---------- DATA UNDER STUDY ----------
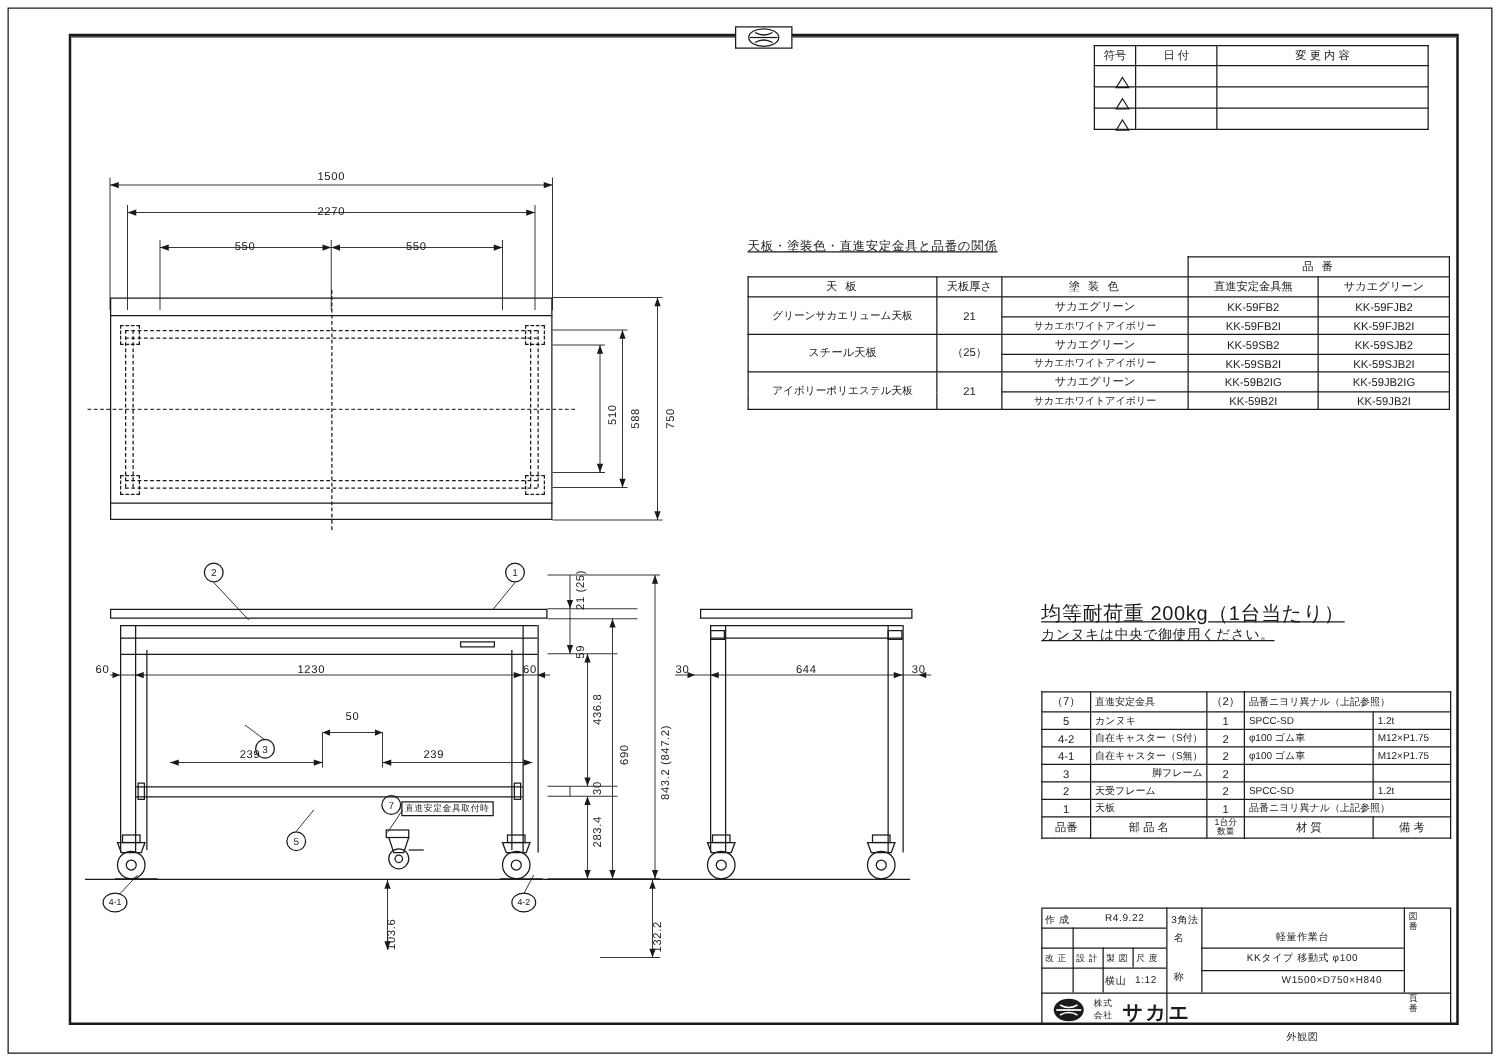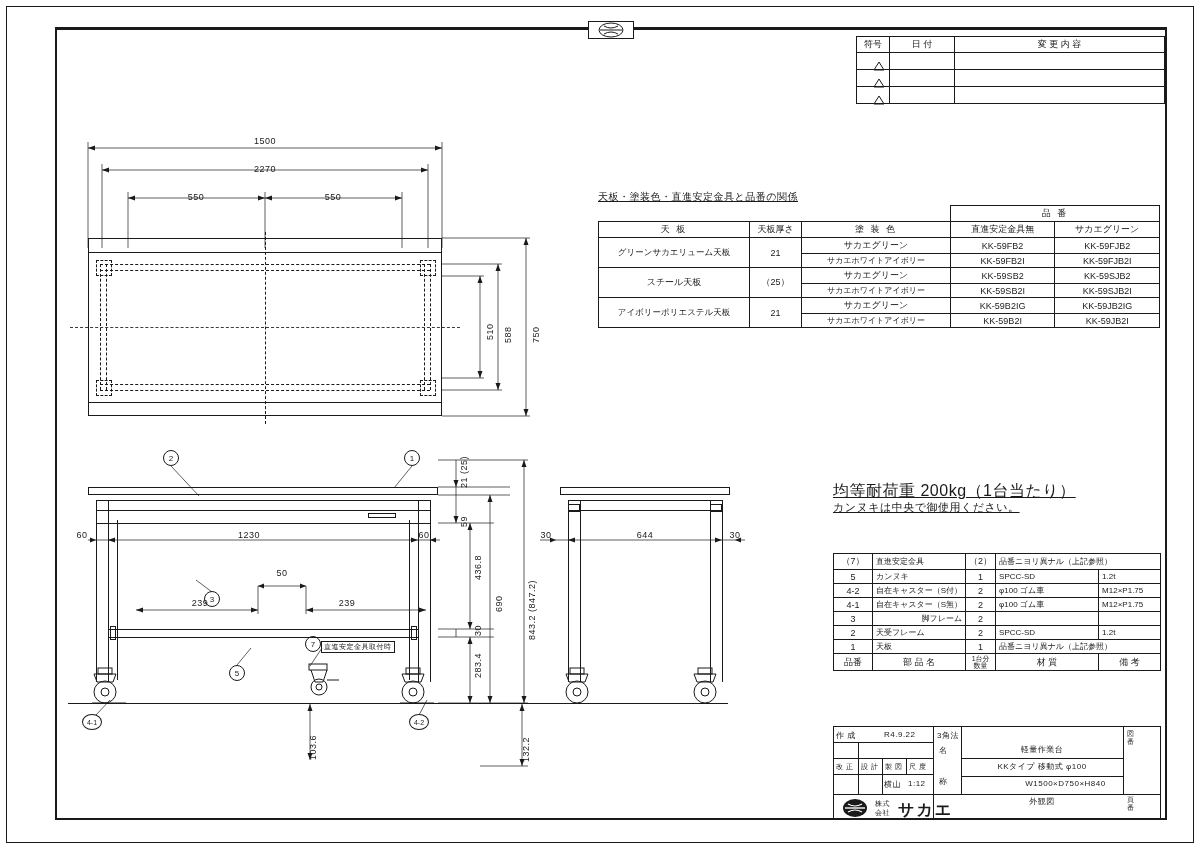--- a/index.html
+++ b/index.html
@@ -36,21 +36,21 @@
       <rect x="0.5" y="0.5" width="45" height="17" fill="#fff" stroke="#1a1a1a"></rect>
       <ellipse cx="23" cy="9" rx="12" ry="7" fill="none" stroke="#1a1a1a"></ellipse>
       <path d="M12 9 h22" stroke="#1a1a1a" stroke-width="1"></path>
       <path d="M16 5 q7 4 14 0" stroke="#1a1a1a" fill="none"></path>
       <path d="M16 13 q7 -4 14 0" stroke="#1a1a1a" fill="none"></path>
     </svg>
   </div>
   <div class="ln h" style="left:57px;top:29px;width:531px;"></div>
   <div class="ln h" style="left:634px;top:29px;width:531px;"></div>
 
-  <table style="left:856px;top:36px;width:309px;">
+  <table style="left:875px;top:36px;width:268px;">
     <tbody>
         <tr>
       <td style="width:26px;">符号</td>
       <td style="width:58px;">日  付</td>
       <td>変  更  内  容</td>
     </tr>
     <tr>
       <td style="height:14px;">
         <svg width="12" height="10" viewBox="0 0 12 10">
               <path d="M6 1 L11 9 L1 9 Z" fill="none" stroke="#1a1a1a"></path>
@@ -513,21 +513,21 @@
   <div class="txt tiny" style="left:885px;top:762px;">製  図</div>
   <div class="txt tiny" style="left:909px;top:762px;">尺  度</div>
   <div class="txt small" style="left:884px;top:779px;">横山</div>
   <div class="txt small" style="left:908px;top:779px;">1:12</div>
   <div class="txt small" style="left:937px;top:730px;">3角法</div>
   <div class="txt small" style="left:939px;top:745px;">名</div>
   <div class="txt small" style="left:939px;top:776px;">称</div>
   <div class="txt c small" style="left:1042px;top:744px;">軽量作業台</div>
   <div class="txt c small" style="left:1042px;top:761px;">KKタイプ 移動式 φ100</div>
   <div class="txt c small" style="left:1042px;top:779px;padding-left:47px;">W1500×D750×H840</div>
-  <div class="txt c small" style="left:1042px;top:796px;">外観図</div>
+  <div class="txt c small" style="left:1042px;top:824px;">外観図</div>
   <div class="txt tiny" style="left:1127px;top:730px;line-height:1.2;">図<br>番</div>
   <div class="txt tiny" style="left:1127px;top:796px;line-height:1.2;">頁<br>番</div>
 
   <div style="position:absolute;left:840px;top:798px;width:36px;height:20px;">
     <svg width="30" height="20" viewBox="0 0 30 20">
       <ellipse cx="15" cy="10" rx="12" ry="9" fill="#1a1a1a"></ellipse>
       <path d="M5 10 h20" stroke="#fff" stroke-width="1.4"></path>
       <path d="M8 6 q7 4 14 0" stroke="#fff" fill="none" stroke-width="1.2"></path>
       <path d="M8 14 q7 -4 14 0" stroke="#fff" fill="none" stroke-width="1.2"></path>
     </svg>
----------
From the material above, print everything exactly except the pictures.

--- a/index.html
+++ b/index.html
@@ -36,21 +36,21 @@
       <rect x="0.5" y="0.5" width="45" height="17" fill="#fff" stroke="#1a1a1a"></rect>
       <ellipse cx="23" cy="9" rx="12" ry="7" fill="none" stroke="#1a1a1a"></ellipse>
       <path d="M12 9 h22" stroke="#1a1a1a" stroke-width="1"></path>
       <path d="M16 5 q7 4 14 0" stroke="#1a1a1a" fill="none"></path>
       <path d="M16 13 q7 -4 14 0" stroke="#1a1a1a" fill="none"></path>
     </svg>
   </div>
   <div class="ln h" style="left:57px;top:29px;width:531px;"></div>
   <div class="ln h" style="left:634px;top:29px;width:531px;"></div>
 
-  <table style="left:856px;top:36px;width:309px;">
+  <table style="left:875px;top:36px;width:268px;">
     <tbody>
         <tr>
       <td style="width:26px;">符号</td>
       <td style="width:58px;">日  付</td>
       <td>変  更  内  容</td>
     </tr>
     <tr>
       <td style="height:14px;">
         <svg width="12" height="10" viewBox="0 0 12 10">
               <path d="M6 1 L11 9 L1 9 Z" fill="none" stroke="#1a1a1a"></path>
@@ -513,21 +513,21 @@
   <div class="txt tiny" style="left:885px;top:762px;">製  図</div>
   <div class="txt tiny" style="left:909px;top:762px;">尺  度</div>
   <div class="txt small" style="left:884px;top:779px;">横山</div>
   <div class="txt small" style="left:908px;top:779px;">1:12</div>
   <div class="txt small" style="left:937px;top:730px;">3角法</div>
   <div class="txt small" style="left:939px;top:745px;">名</div>
   <div class="txt small" style="left:939px;top:776px;">称</div>
   <div class="txt c small" style="left:1042px;top:744px;">軽量作業台</div>
   <div class="txt c small" style="left:1042px;top:761px;">KKタイプ 移動式 φ100</div>
   <div class="txt c small" style="left:1042px;top:779px;padding-left:47px;">W1500×D750×H840</div>
-  <div class="txt c small" style="left:1042px;top:796px;">外観図</div>
+  <div class="txt c small" style="left:1042px;top:824px;">外観図</div>
   <div class="txt tiny" style="left:1127px;top:730px;line-height:1.2;">図<br>番</div>
   <div class="txt tiny" style="left:1127px;top:796px;line-height:1.2;">頁<br>番</div>
 
   <div style="position:absolute;left:840px;top:798px;width:36px;height:20px;">
     <svg width="30" height="20" viewBox="0 0 30 20">
       <ellipse cx="15" cy="10" rx="12" ry="9" fill="#1a1a1a"></ellipse>
       <path d="M5 10 h20" stroke="#fff" stroke-width="1.4"></path>
       <path d="M8 6 q7 4 14 0" stroke="#fff" fill="none" stroke-width="1.2"></path>
       <path d="M8 14 q7 -4 14 0" stroke="#fff" fill="none" stroke-width="1.2"></path>
     </svg>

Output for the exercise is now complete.